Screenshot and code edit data
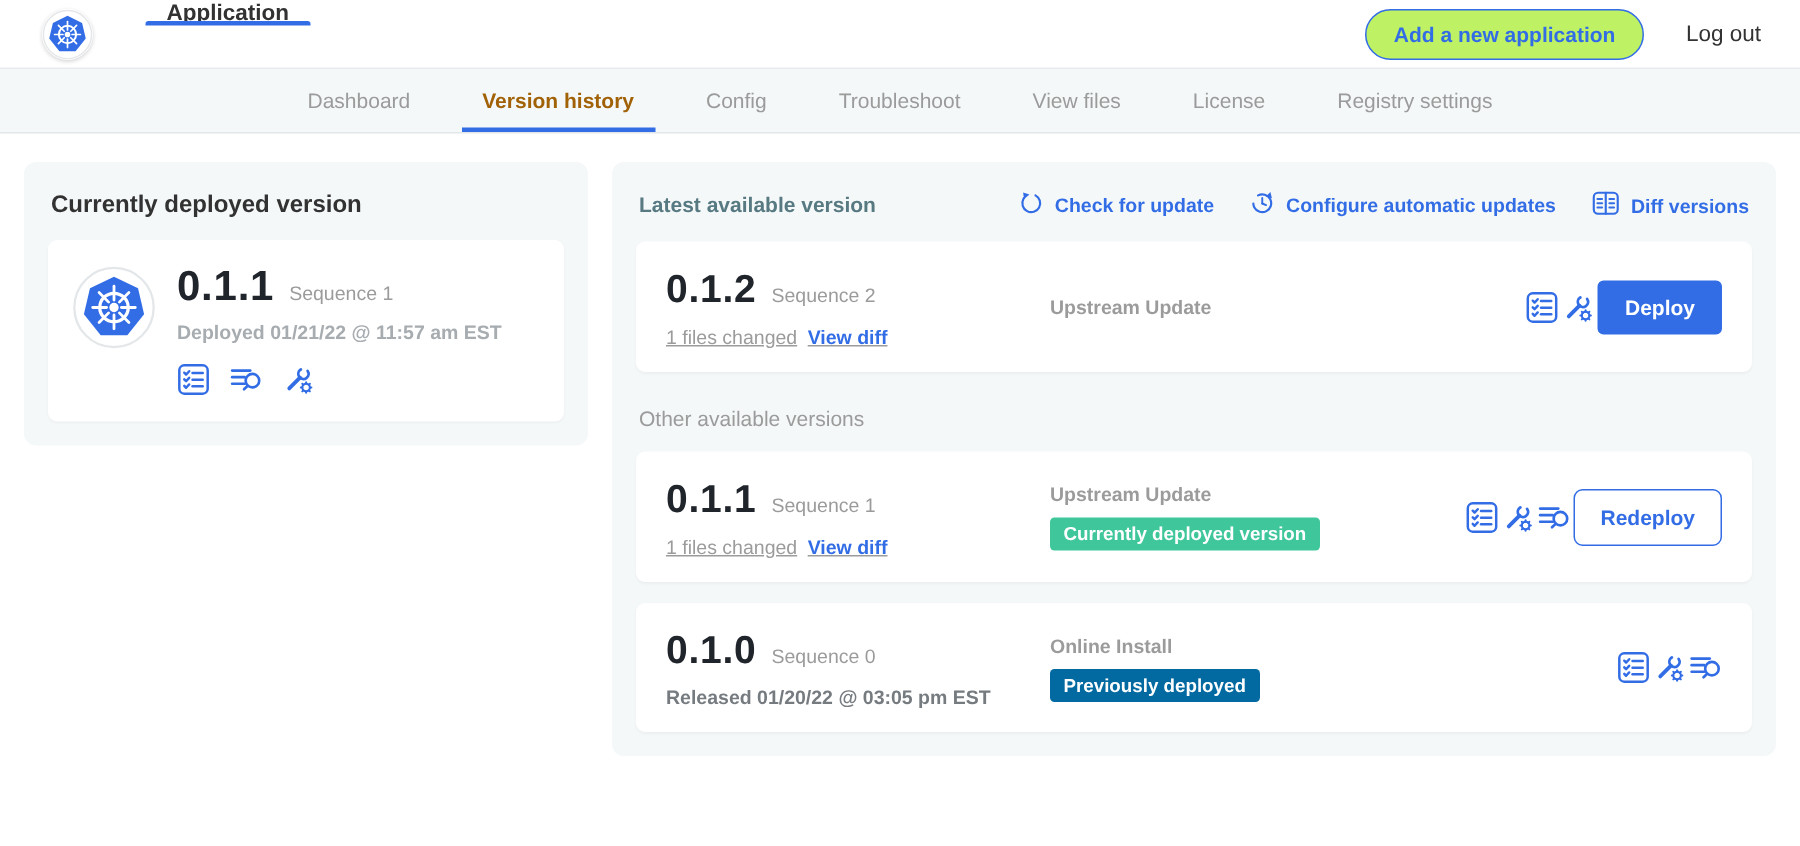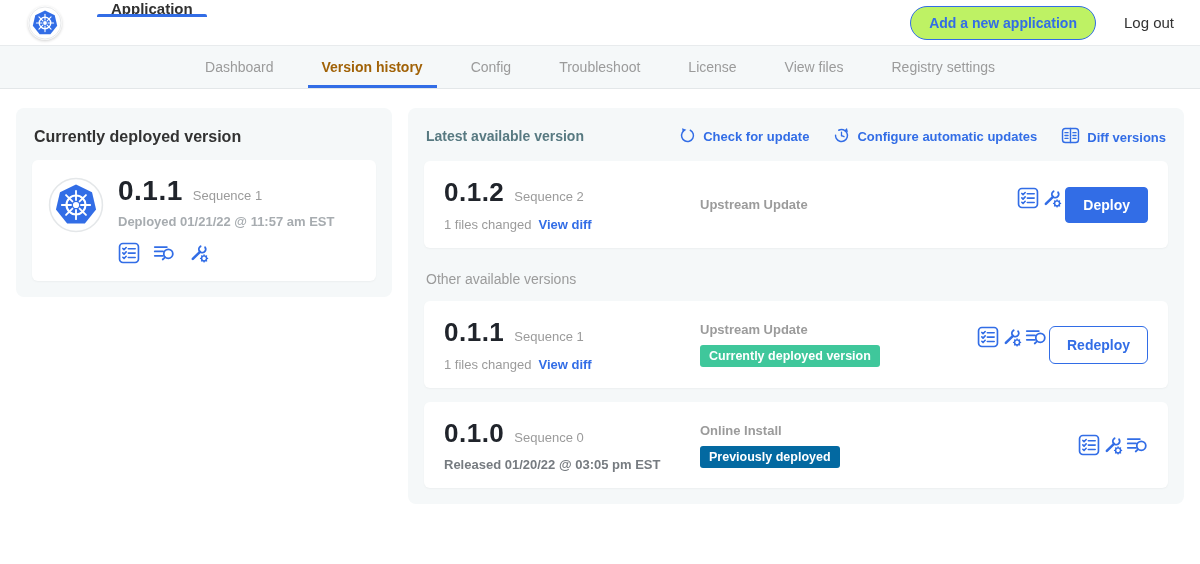--- a/index.html
+++ b/index.html
@@ -185,8 +185,8 @@
   <div class="subnav-item active">Version history</div>
   <div class="subnav-item">Config</div>
   <div class="subnav-item">Troubleshoot</div>
+  <div class="subnav-item">View files</div>
   <div class="subnav-item">License</div>
-  <div class="subnav-item">View files</div>
   <div class="subnav-item">Registry settings</div>
 </div>
 

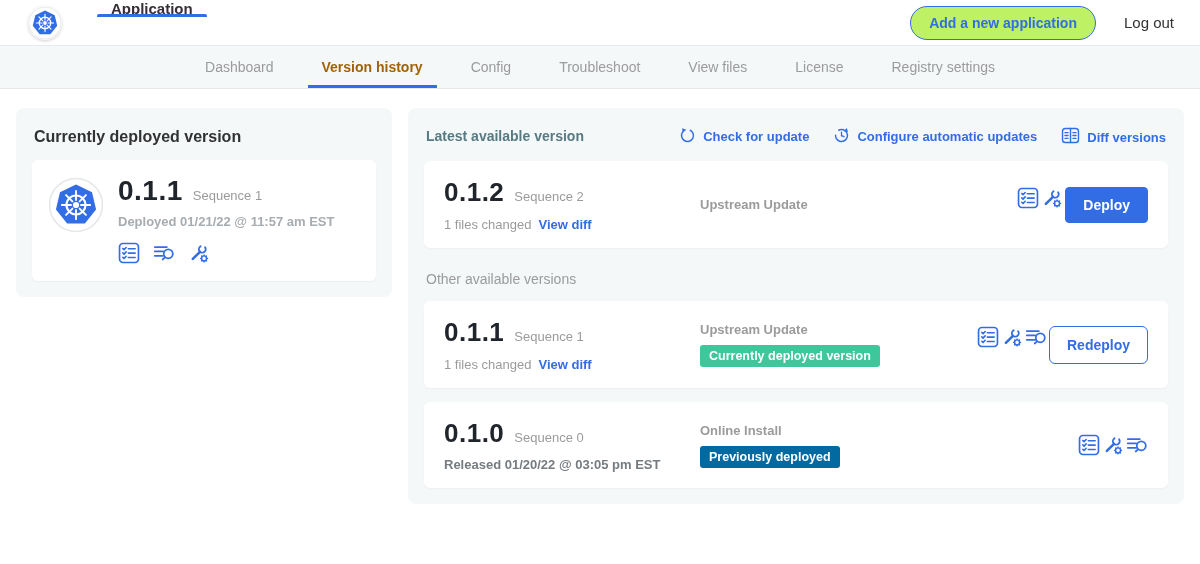--- a/index.html
+++ b/index.html
@@ -72,7 +72,7 @@
     font-size:12.5px; font-weight:700; color:#fff; }
   .badge.green { background:#3fc79b; }
   .badge.gray  { background:#0369a1; }
-  .vrow-right { display:flex; gap:2px; flex:none; }
+  .vrow-right { display:flex; align-items:center; gap:2px; flex:none; }
   .btn { font-family:"Liberation Sans", sans-serif; font-size:14px; font-weight:700;
     border-radius:4px; padding:9px 17px; cursor:pointer; }
   .btn.primary { background:#326de6; border:1px solid #326de6; color:#fff; }

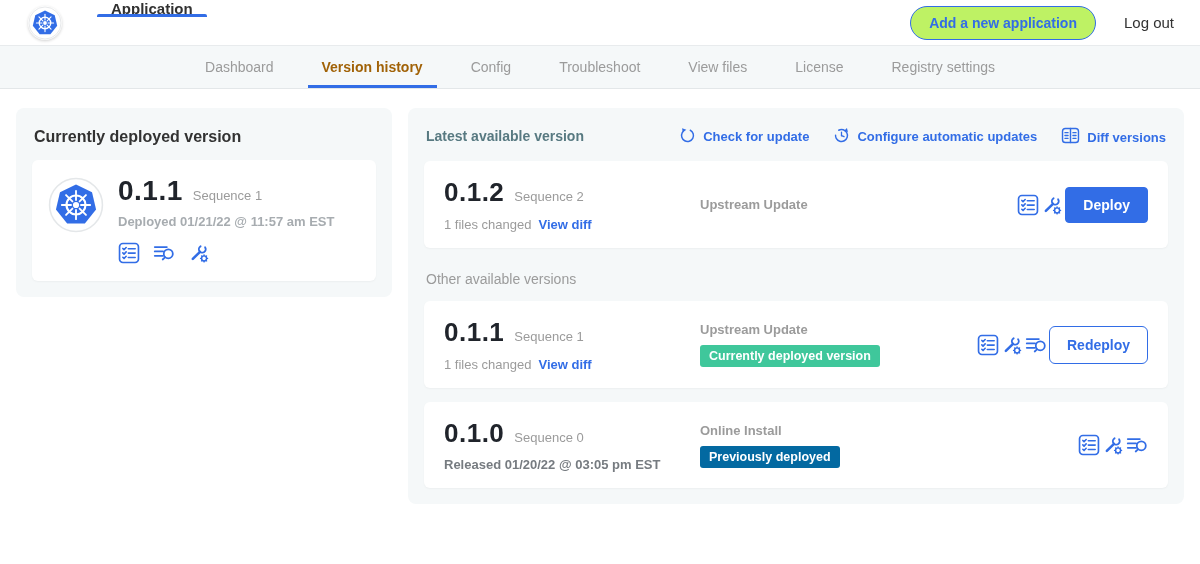--- a/index.html
+++ b/index.html
@@ -64,7 +64,7 @@
   .ver-mid { font-size:26px; font-weight:700; color:#20242b; letter-spacing:.5px; }
   .released { font-size:13px; font-weight:700; color:#767b80; margin-top:8px; }
   .files-line { display:flex; align-items:center; margin-top:9px; font-size:13px;
-    color:#9b9b9b; }
+    color:#9b9b9b;text-decoration:underline; }
   .view-diff { color:#326de6; font-weight:700; margin-left:7px; cursor:pointer; }
   .vrow-mid { flex:1; padding-right:10px; }
   .source { font-size:13px; font-weight:700; color:#9b9b9b; }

*WHAT THE EXERCISE ASKS*. Lines holding "files": copy each one from the records above.

*FINAL ANSWER*.
+  <div class="subnav-item">View files</div>
-  <div class="subnav-item">View files</div>
   .files-line { display:flex; align-items:center; margin-top:9px; font-size:13px;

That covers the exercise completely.